When a parent's home no longer fits their needs, families face a hard question: move them into a retirement residence, or renovate the home so they can stay? It's usually framed as a care decision — but it's also a major financial one, and the math is rarely laid out honestly. Here are the real 2026 numbers for Ontario, so you can compare a recurring monthly cost against a one-time investment that stays in the family.

What a Retirement Home or Care Facility Actually Costs

There are three different things people mean by "a home," and they cost very differently:

01
Retirement Residence

Privately operated, not government-funded. In the Kitchener area, monthly fees typically run about $3,200 to $5,800. Assisted living — with help bathing, dressing, and medication — commonly runs $3,500 to $8,000 a month province-wide. These are recurring costs, billed every month for as long as the person lives there, and they rise over time with inflation and increasing care needs.

02
Long-Term Care (Nursing Home)

Government-subsidized, for those with high medical needs. Ontario sets a standard basic co-payment of $2,085.37 per month (about $25,000 a year) as of July 2025, with semi-private and private rooms costing more. Lower than private retirement living — but long-term care homes have waitlists, you don't choose the timing, and it covers room and board only.

03
Memory & Specialized Care

For dementia and complex needs, secured memory-care programs commonly run $4,000 to $12,000 a month. This is the highest-cost option and the one most families don't budget for until they're suddenly facing it.

What That Looks Like Over Time

The key difference isn't the monthly number — it's that a facility cost never stops. At a mid-range retirement residence of roughly $4,500 a month, the cost is about $54,000 a year, or $270,000 over five years — money that leaves the family entirely. A renovation, by contrast, is paid once and stays in the home as both function and resale value.

What Renovating to Age in Place Costs Instead

Accessible renovations are a one-time investment, and they span a wide range depending on scope:

Targeted accessibility work — a curbless walk-in shower, grab bars, lever handles, widened doorways, improved lighting — is the most common starting point and the most affordable. A main-floor reconfiguration to create a full primary suite (bedroom plus accessible bathroom) so a parent can live entirely on one level is a larger project. And a garden suite or in-law secondary suite — a self-contained unit on the property — lets a parent live independently but close, with family nearby.

Even at the higher end, a substantial accessibility renovation or a garden suite is frequently less than two to four years of retirement-residence fees — and unlike those fees, the money stays in the property. For many families, the renovation pays for itself against the alternative within a few years, then keeps delivering value.

Run the Numbers for Your Situation

Every home and every family is different. A feasibility study tells you exactly what aging-in-place changes your specific home can support, and what they'll cost — so you can compare a real number against the monthly alternative.

Explore a Feasibility Study

Beyond the Money

Cost is only part of it. Staying home means keeping the neighbourhood, the garden, the memories, and independence — which research consistently links to better wellbeing for older adults. There's also a tax dimension: Ontario's Multigenerational Home Renovation Tax Credit can offset part of the cost of building a secondary suite for an aging parent. None of this is advice on what's right for your family — that depends on care needs only you and their medical team can assess. But when the decision is partly financial, the comparison deserves real numbers.

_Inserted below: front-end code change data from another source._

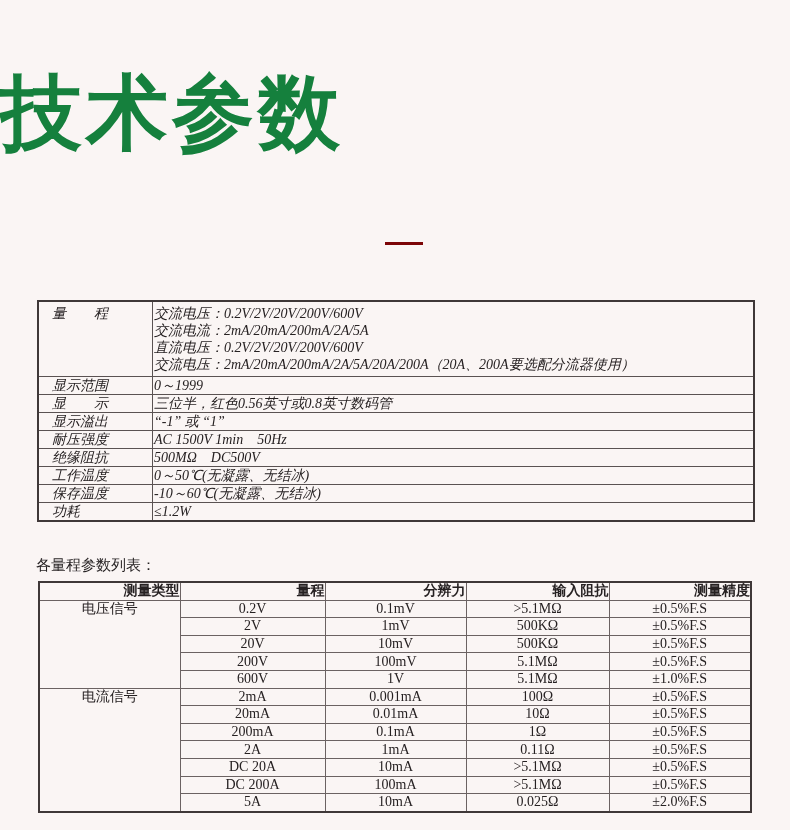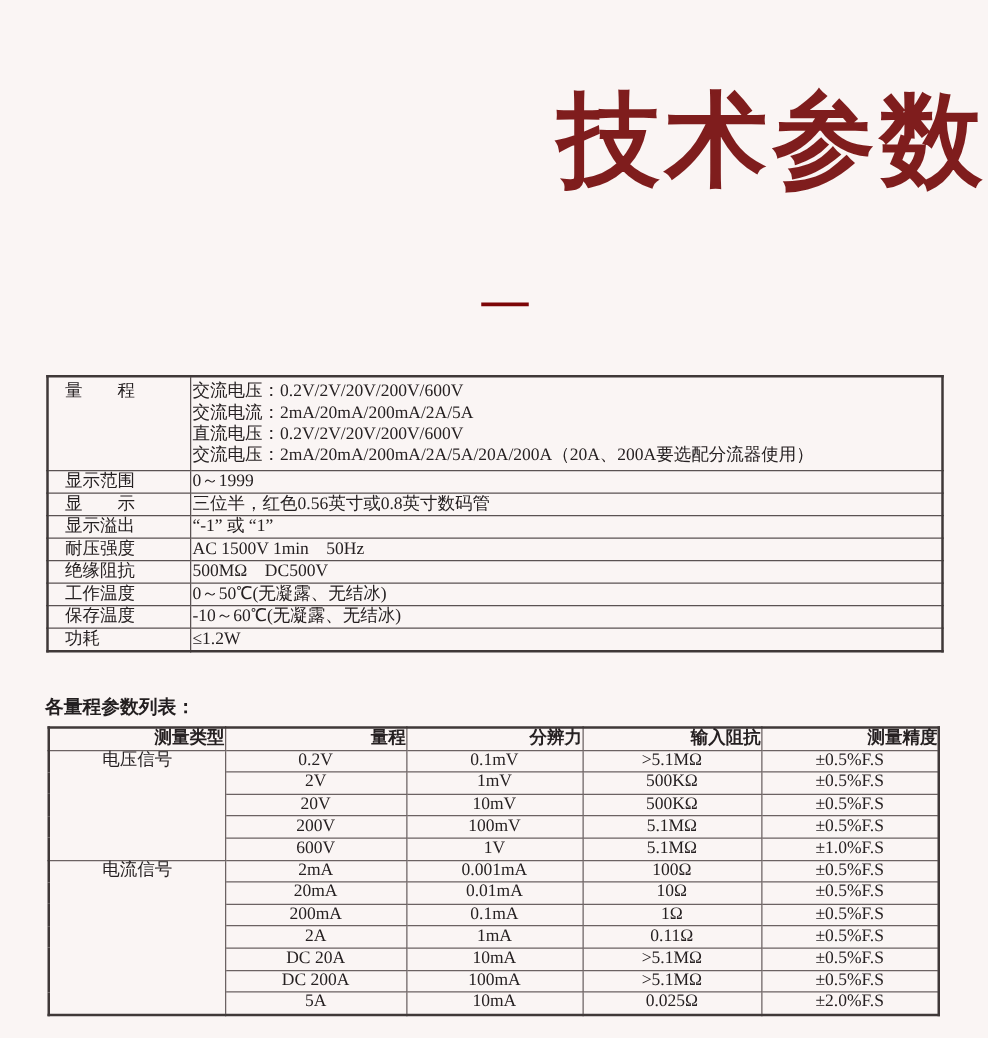--- a/index.html
+++ b/index.html
@@ -11,10 +11,10 @@
   }
   .title{
     position:absolute;top:66px;left:0;width:100%;
-    text-align:right;
+    text-align:left;
     font-family:"Liberation Sans", sans-serif;
     font-weight:900;font-size:82px;line-height:1.15;letter-spacing:4px;
-    color:#7f1d1d;
+    color:#15803d;
   }
   .divider{
     position:absolute;top:242px;left:385px;width:38px;height:3px;

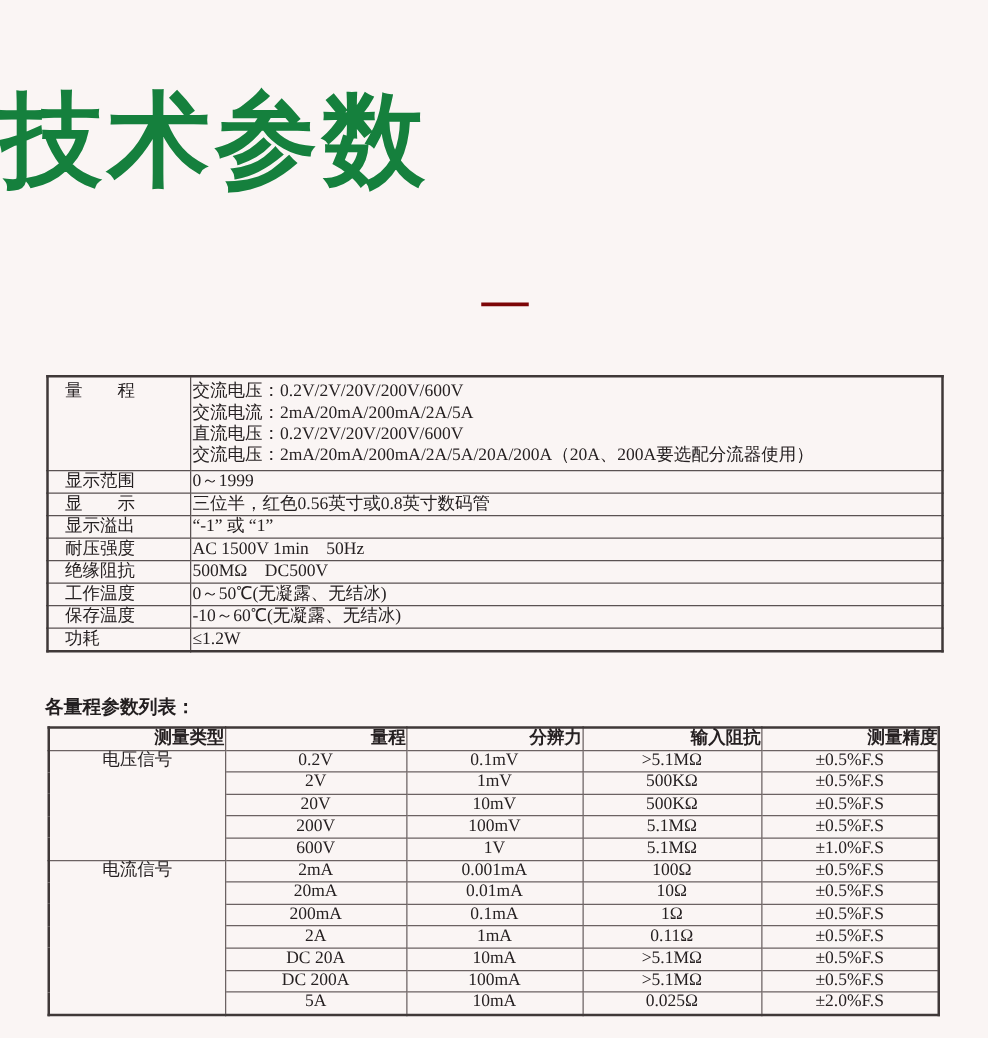--- a/index.html
+++ b/index.html
@@ -30,6 +30,7 @@
     border:1px solid #5a5252;
     font-size:14px;line-height:17px;padding:0;
     vertical-align:middle;
+    font-style:italic;
   }
   .spec .lbl{width:100px;padding-left:13px;}
   .spec .val{padding-left:1px;}

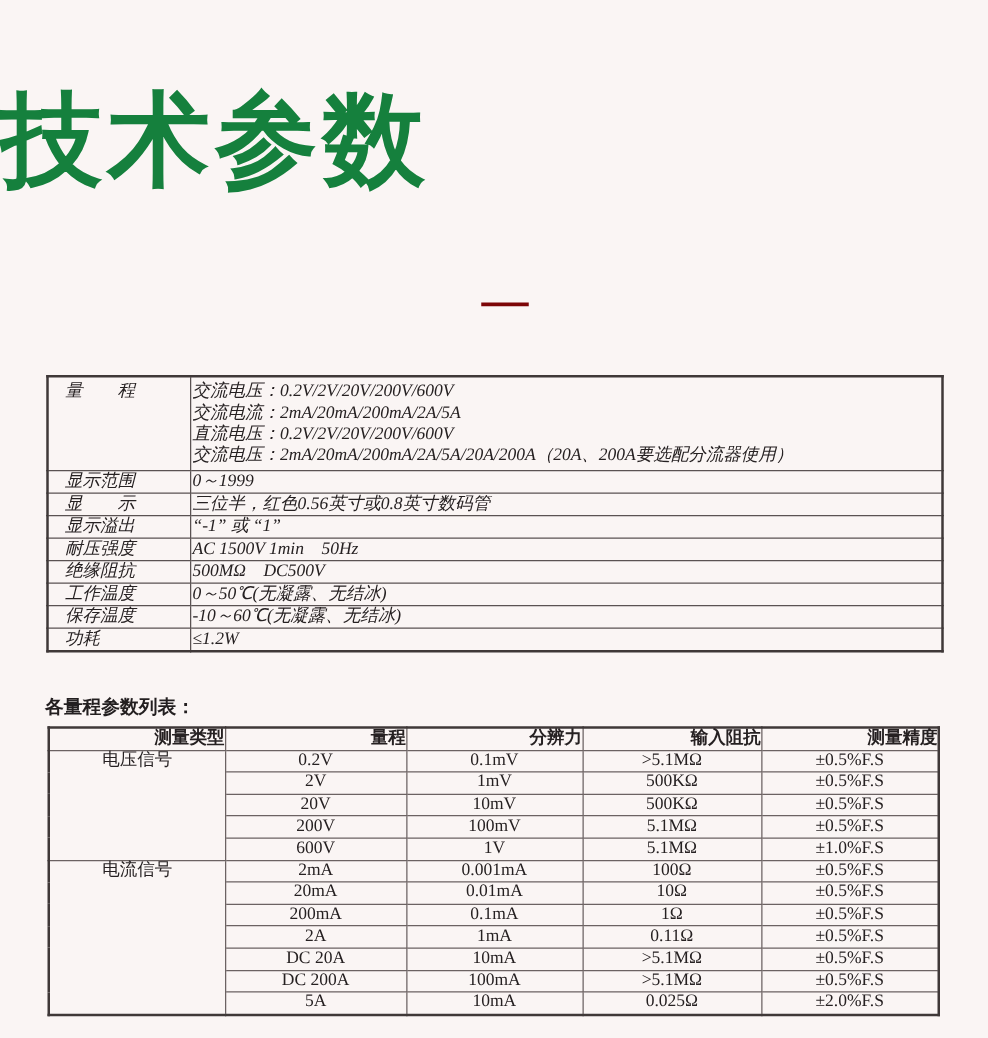--- a/index.html
+++ b/index.html
@@ -41,7 +41,7 @@
   .caption{
     position:absolute;top:556px;left:36px;
     font-family:"Liberation Sans", sans-serif;
-    font-weight:bold;font-size:15px;color:#231f20;
+    font-weight:normal;font-size:15px;color:#231f20;
   }
   
   .rng{

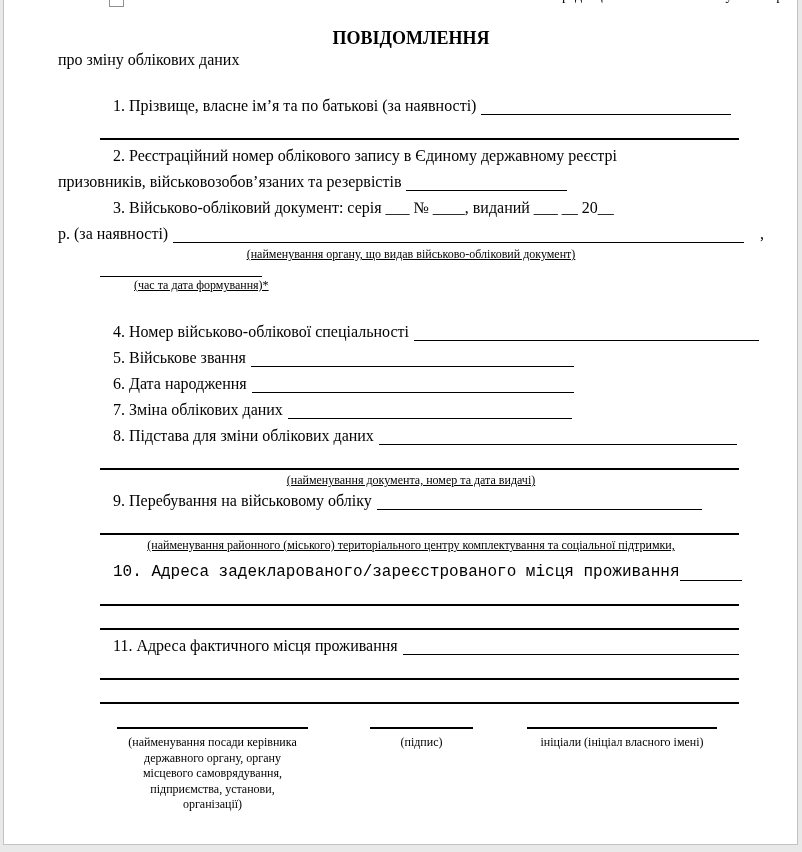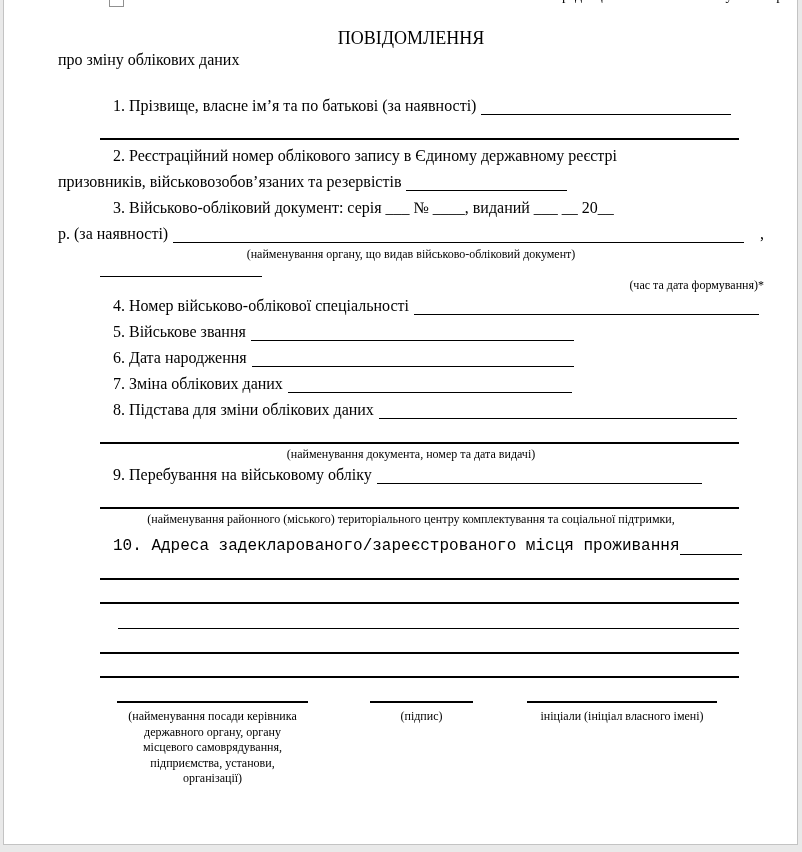--- a/index.html
+++ b/index.html
@@ -17,7 +17,7 @@
   .top-checkbox{position:absolute;top:-6px;left:109px;width:15px;height:13px;
         border:1.5px solid #909090;background:#fff;z-index:6;box-sizing:border-box;}
   
-  .title{font-size:18px;line-height:22px;text-align:center;}
+  .title{font-size:18px;line-height:22px;text-align:center;font-weight:bold;}
   .subtitle{font-size:16px;line-height:22px;}
   
   .row{display:flex;align-items:stretch;font-size:16px;line-height:26px;height:26px;}

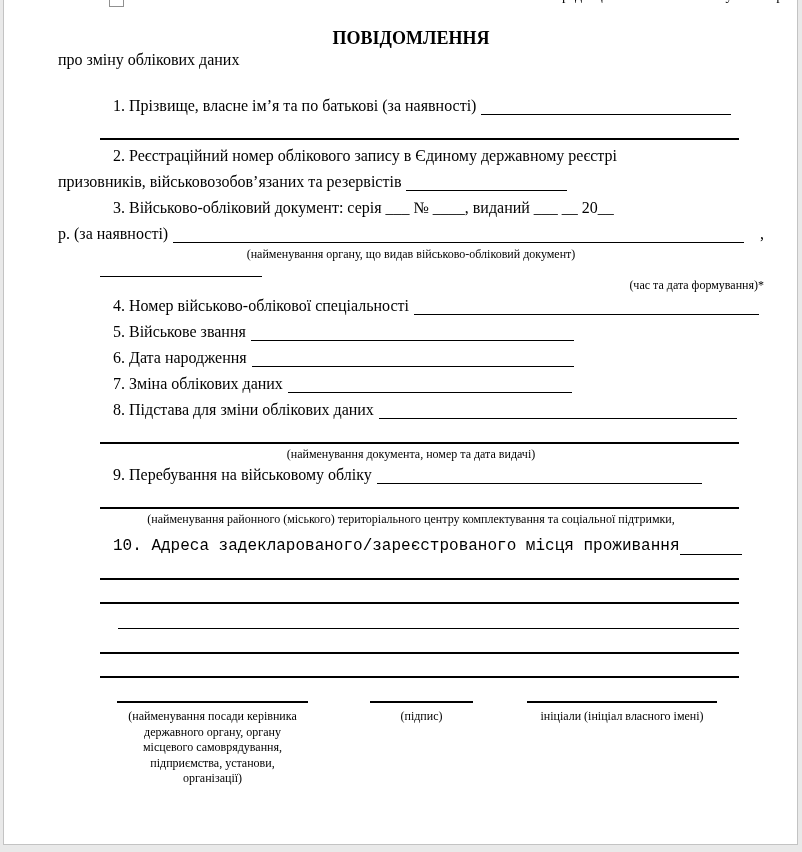--- a/index.html
+++ b/index.html
@@ -33,7 +33,7 @@
   .shortline-row .line{display:block;height:14px;border-bottom:1.5px solid #000;
         margin-left:42px;width:162px;}
   
-  .caption{font-size:12px;line-height:15px;height:15px;text-align:center;}
+  .caption{font-size:12px;line-height:15px;height:15px;text-align:center;text-decoration:underline;}
   .caption.left{text-align:right;padding-left:76px;}
   
   .mr5{margin-right:5px;}   .mr16{margin-right:16px;}  .mr22{margin-right:22px;}

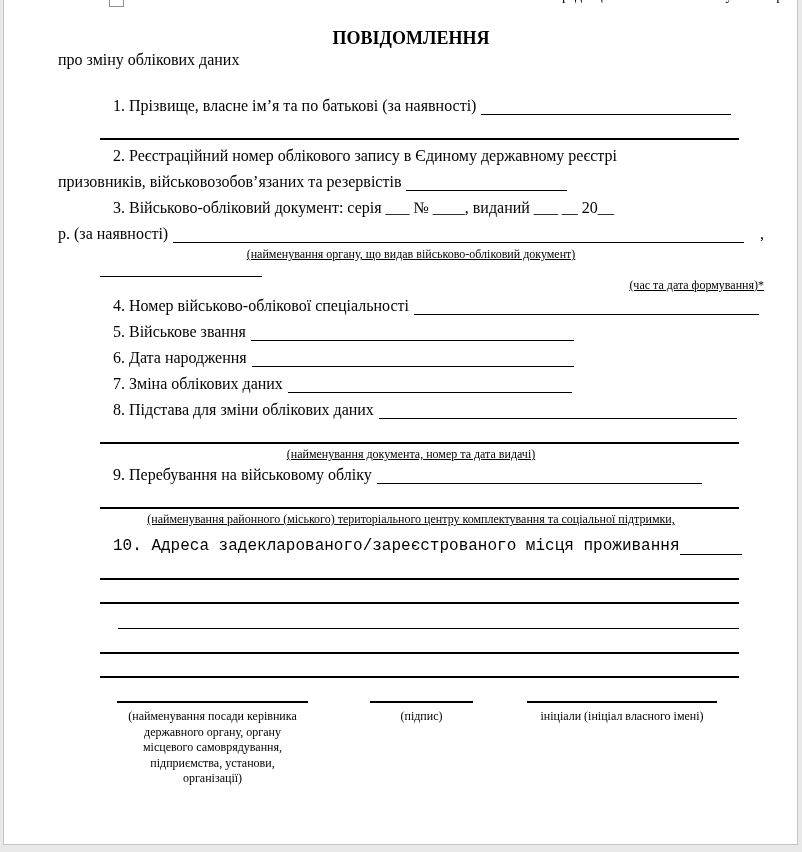--- a/index.html
+++ b/index.html
@@ -34,7 +34,7 @@
         margin-left:42px;width:162px;}
   
   .caption{font-size:12px;line-height:15px;height:15px;text-align:center;text-decoration:underline;}
-  .caption.left{text-align:right;padding-left:76px;}
+  .caption.left{text-align:left;padding-left:76px;}
   
   .mr5{margin-right:5px;}   .mr16{margin-right:16px;}  .mr22{margin-right:22px;}
   .mr25{margin-right:25px;} .mr27{margin-right:27px;}  .mr33{margin-right:33px;}

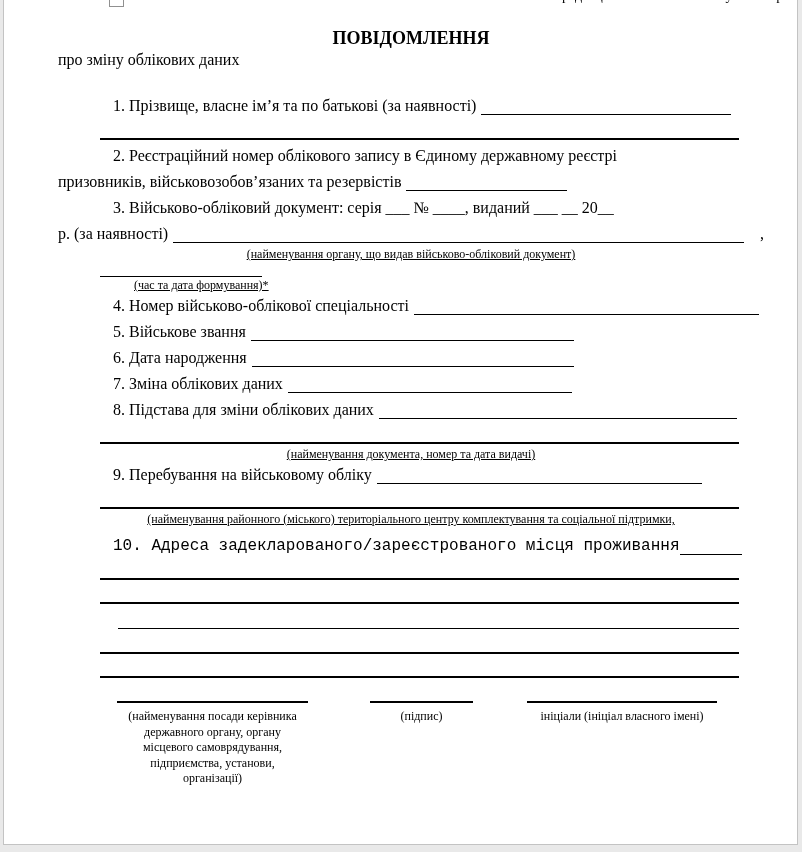--- a/index.html
+++ b/index.html
@@ -40,7 +40,7 @@
   .mr25{margin-right:25px;} .mr27{margin-right:27px;}  .mr33{margin-right:33px;}
   .mr62{margin-right:62px;} .mr190{margin-right:190px;}.mr192{margin-right:192px;}
   .mr197{margin-right:197px;}
-  .mt6{margin-top:6px;font-family:Liberation Mono, monospace;} .mt8{margin-top:0;} .mt22{margin-top:22px;}
+  .mt6{margin-top:6px;font-family:Liberation Mono, monospace;} .mt8{margin-top:26px;} .mt22{margin-top:22px;}
   
   .sig{display:flex;margin-top:20px;font-size:12px;}
   .sig .col{text-align:center;line-height:15.5px;}

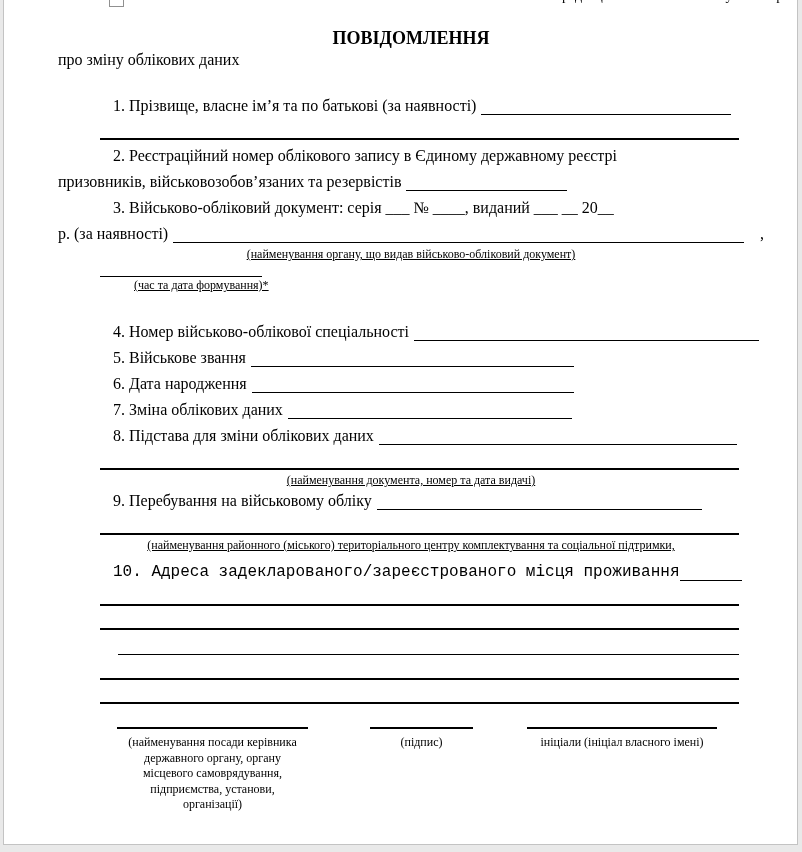--- a/index.html
+++ b/index.html
@@ -142,6 +142,7 @@
       </div>
 
       <div class="row indent">
+        <span class="t">11. Адреса фактичного місця проживання</span>
         <span class="fill mr25"></span>
       </div>
       <div class="ul-row">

Caliber Contracting specializes in aging-in-place renovations and secondary suites across Kitchener, Waterloo, Cambridge, and the surrounding area. Founded by two engineering graduates in 2007, we handle the structural and accessibility work that makes staying home genuinely possible.

Frequently Asked Questions

It depends on scope and how long the stay would be, but the structure of the costs is the key difference. A retirement residence in the Kitchener area runs roughly $3,200 to $5,800 per month — a recurring cost that never stops and rises over time. An accessibility renovation or secondary suite is a one-time investment that stays in the home as function and resale value. For many families, a renovation costs less than two to four years of residence fees.

Ontario sets a standard basic accommodation co-payment of $2,085.37 per month (about $25,000 per year) as of July 2025, with semi-private and private rooms costing more. Long-term care is government-subsidized and intended for people with high medical needs, but homes have waitlists and you don't control the timing of placement.

Common changes include curbless walk-in showers, grab bars, lever handles, widened doorways for walkers, improved lighting, and main-floor primary suites so a parent can live on one level. A garden suite or in-law secondary suite is a larger option that provides independent living on the same property.

Ontario's Multigenerational Home Renovation Tax Credit can offset part of the cost of creating a secondary suite for an aging parent or relative. Eligibility and amounts depend on your situation, so confirm with a tax professional — but it can meaningfully reduce the cost of a suite built for a family member.